# New #, new sponsor, new team, new owner, new ERA!!!



## bandman (Feb 13, 2006)

Go big #88!! Way to start off the year buddy! :beer:


----------



## smalls (Sep 9, 2003)

The only "sports" I know of where teams are sponsored are soccer and arena football.


----------



## bandman (Feb 13, 2006)

:lame:........... :crybaby:


----------



## HUNTNFISHND (Mar 16, 2004)

Bandman,

It's just the shootout, hopefully Jeff can win the real prize next Sunday!
oke: 
Go 24! :beer:


----------



## bandman (Feb 13, 2006)

Man, it's so different them being teammates and all now but in a good way. Watching them all run together in the front like that was giving me goosebumps. 

I wish I could fully remember the text I got last night after the race from one of my good Gordon buddies..something like Hendrick power and teammate of the best racer ever. :roll: oke:

Here's to an encore of Hendrick winning half the races once again. 
:beer: (Funny how much my favorite color red decreased in the stands.)


----------



## fargodawg (Sep 20, 2005)

it may have been just the shootout but it was fun to see Jr do well and I was also impressed with the drivability of the COToday. watching those guys have some control when they should have gone around and taken out many but were able to steer through and control the car to get out of the way....pretty cool.
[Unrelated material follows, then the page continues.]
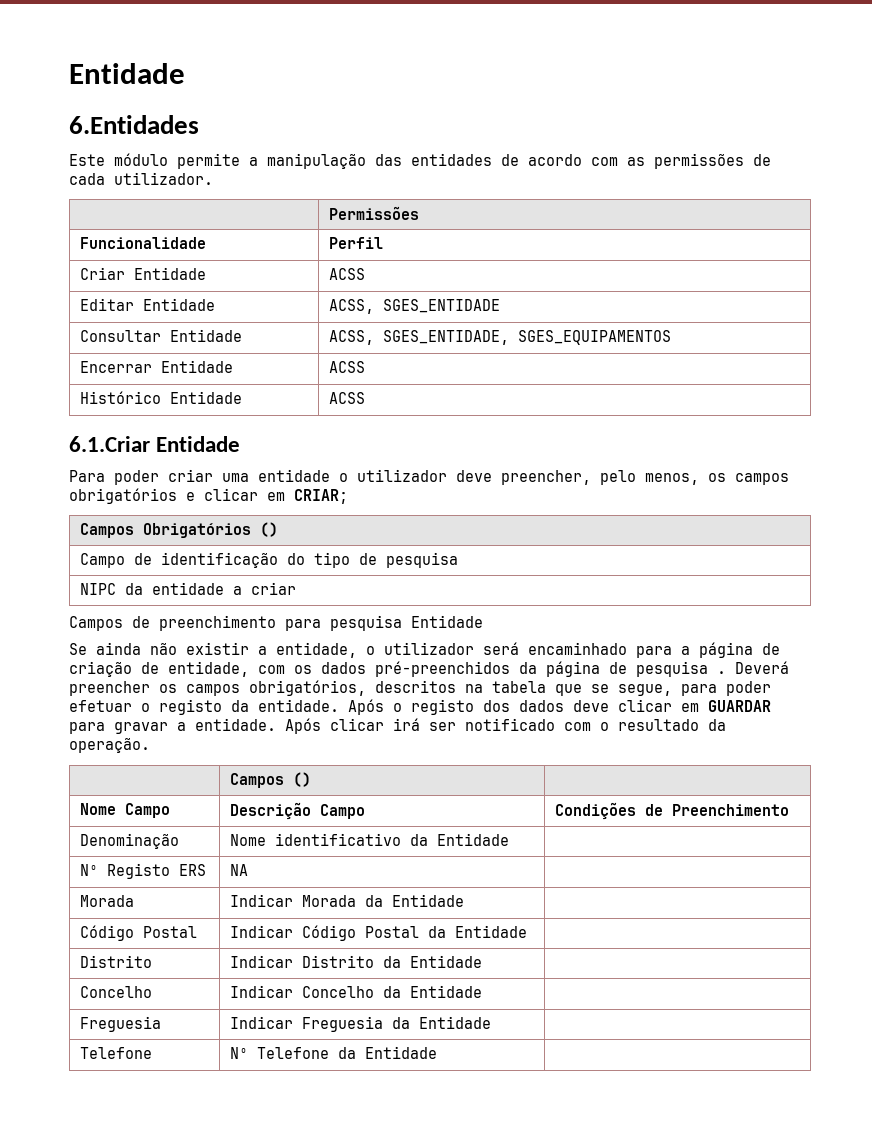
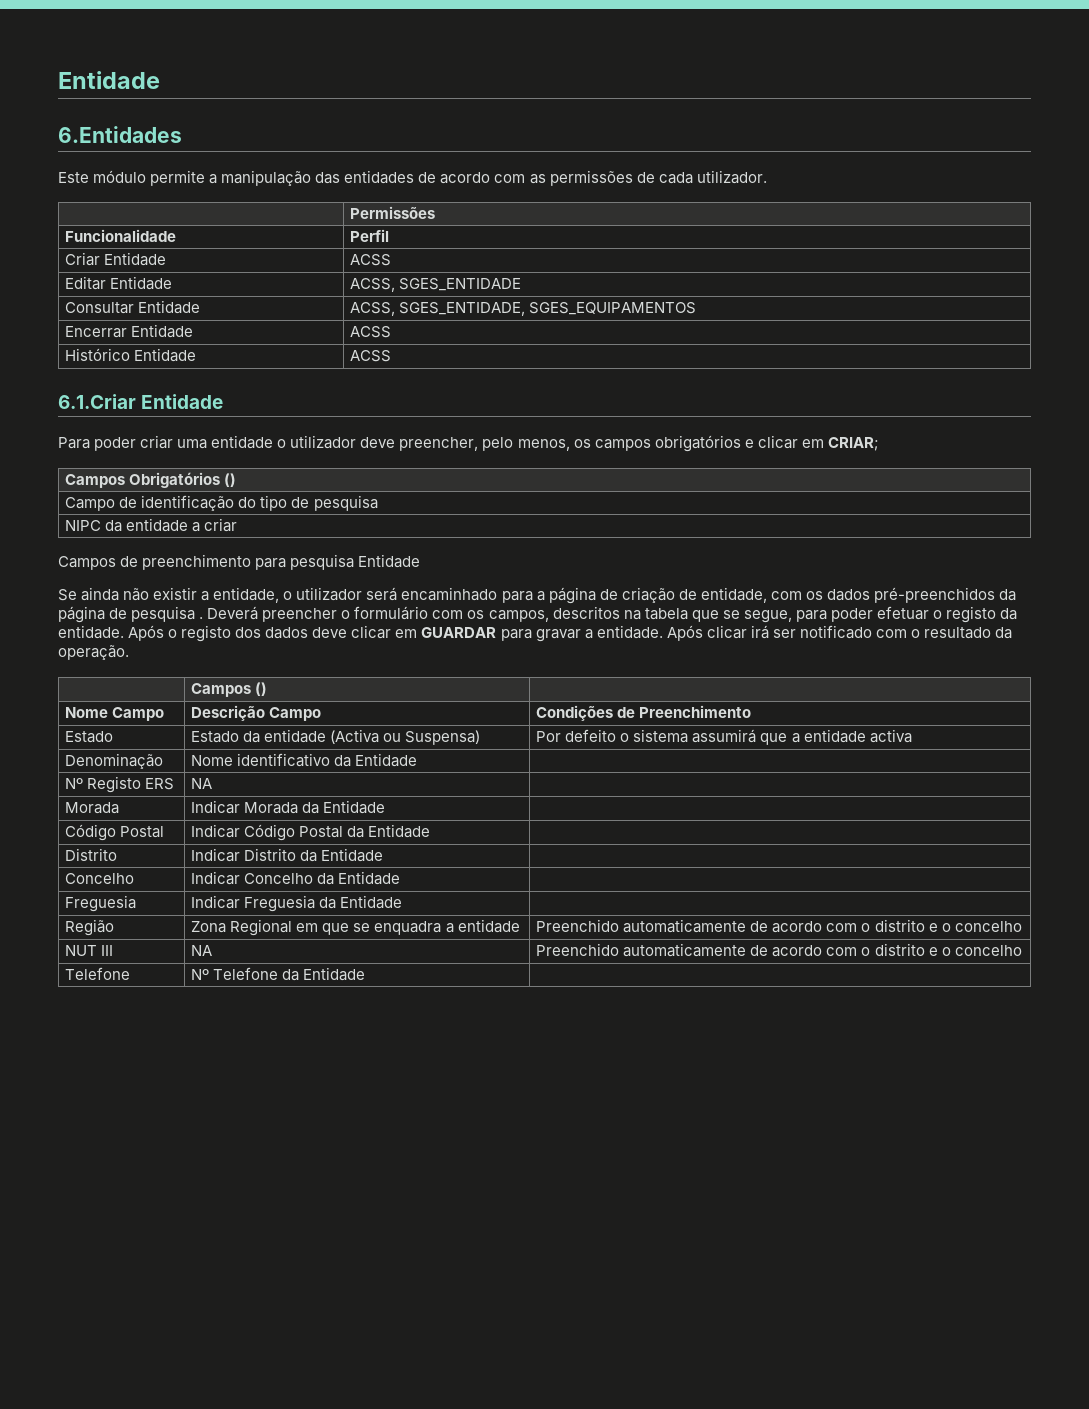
[159,680,366,696] os campos obrigatórios, -> [341,606,549,622] o formulário com os campos,
(790, 810) none -> [65,731,114,743] [191,729,481,745] [536,729,912,745] // Estado | Estado da entidade (Activa ou Suspensa) | Por defeito o sistema assumirá que a entidade activa
(492, 1022) none -> [65,919,115,936] [191,919,520,936] [536,919,1022,933] [65,945,114,956] [191,945,213,956] [536,943,1022,957] // Região | Zona Regional em que se enquadra a entidade | Preenchido automaticamente de acordo com o distrito e o concelho // NUT III | NA | Preenchido automaticamente de acordo com o distrito e o concelho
is it reebok that sponsors the NFL and makes coaches get a waiver to wear a suit on the sidelines, dont 3/4 (all major divisions) of all NCAA teams have logos on the jerseys, isnt that sponsorship. I am not going to go down this street, maybe the comment I forgot to quote was just :stirpot:


----------



## bandman (Feb 13, 2006)

Yea that argument is about as old as jump shooting snow geese. :lol: Nascar drivers are a different breed just as well as golfers and outdoorsmen for that matter. Bottom line= "money-making sports on all different levels".
I'm not going to argue the number of fans nascar drivers put in the seats and the revenue it brings in or athlete status, but to each their own.


----------



## bandman (Feb 13, 2006)

Good races today! It was awesome to see many willing to help Jarrett (esp his teammate Michael Waltrip) race his way into the final Daytona 500 of his career during the second duel. That's what it's all about right there.

I'll be pulling for Martin or Jarrett equally as much as the 88 this weekend out of respect.

Can Jr. pull off the hat trick Sunday? History says no. :-?


----------



## Shu (Oct 21, 2003)

Time to jump back on the JR bandwagon. But don't forget who your champ really is! 8) 8)


----------



## bandman (Feb 13, 2006)

I think he'd be the bandwagon since he has actually won a championship. :-?

Jr from day 1 till the end! :beer:


----------